The rules relating to power of attorney with regard to tax returns are contained within Title 26 of the Code of Federal Regulations. The specific section is 1.6012-1(a)(5). The IRS explains how those regulations work in Publication 947, which discusses the roles of tax agents both in signing tax returns and representing clients in dealings with tax officials.


Limited Circumstances

Someone holding power-of-attorney normally can act on behalf of a taxpayer when dealing with tax officials, for example during an audit. However, there are only three circumstances when he is allowed to sign the tax return itself: if the taxpayer is physically unable to do so because of disease or injury, if the taxpayer will be outside the United States for at least 60 days before the deadline for making the tax return, or if the taxpayer has another reason accepted by an IRS district director as valid.


Required Paperwork

The person who signs the tax return must enclose a copy of the power of attorney document with the return.
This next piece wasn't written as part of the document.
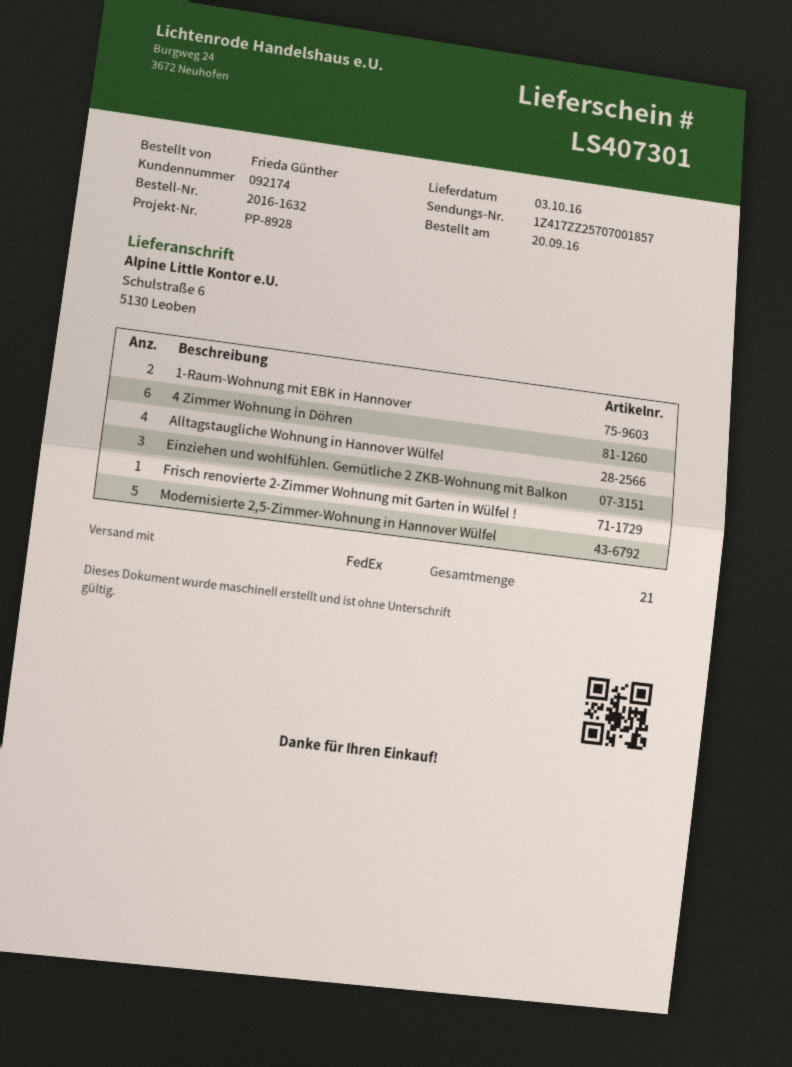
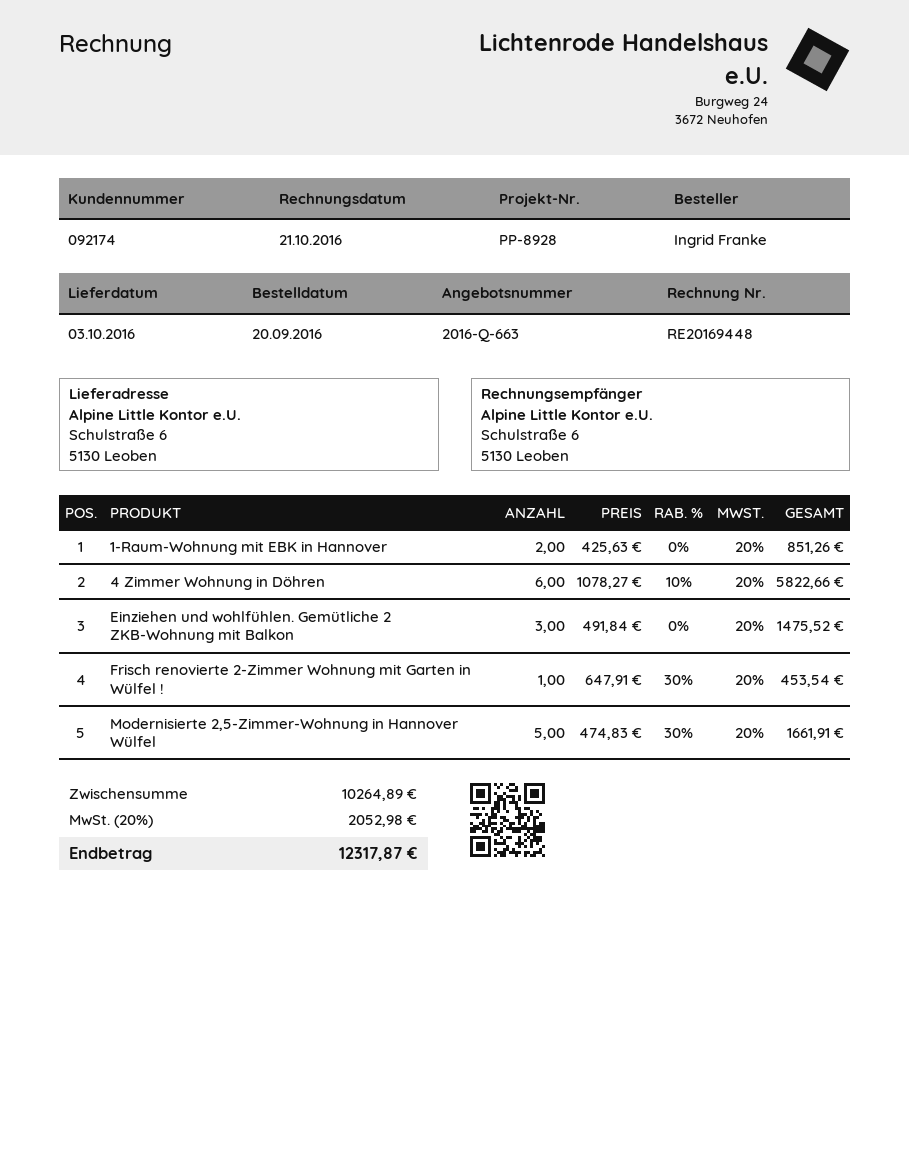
ordered by: Frieda Günther -> Ingrid Franke
Alltagstaugliche Wohnung in Hannover Wülfel: 4 -> none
To save processing time, it is easiest to use the IRS-produced power of attorney document, form 2848. A self-produced document may be used, but could take longer to validate.


Joint Returns

In the event of a couple making a joint return, one spouse is allowed to sign on behalf of the other, without the need for a formal power of attorney. This only applies in cases of disease and illness. The spouse signing the return must attach a document detailing the reason for her spouse is unable to sign, and confirming that he has given oral consent for the signature to be made on his behalf.



Report an Issue

screenshot of the current page

Screenshot loading...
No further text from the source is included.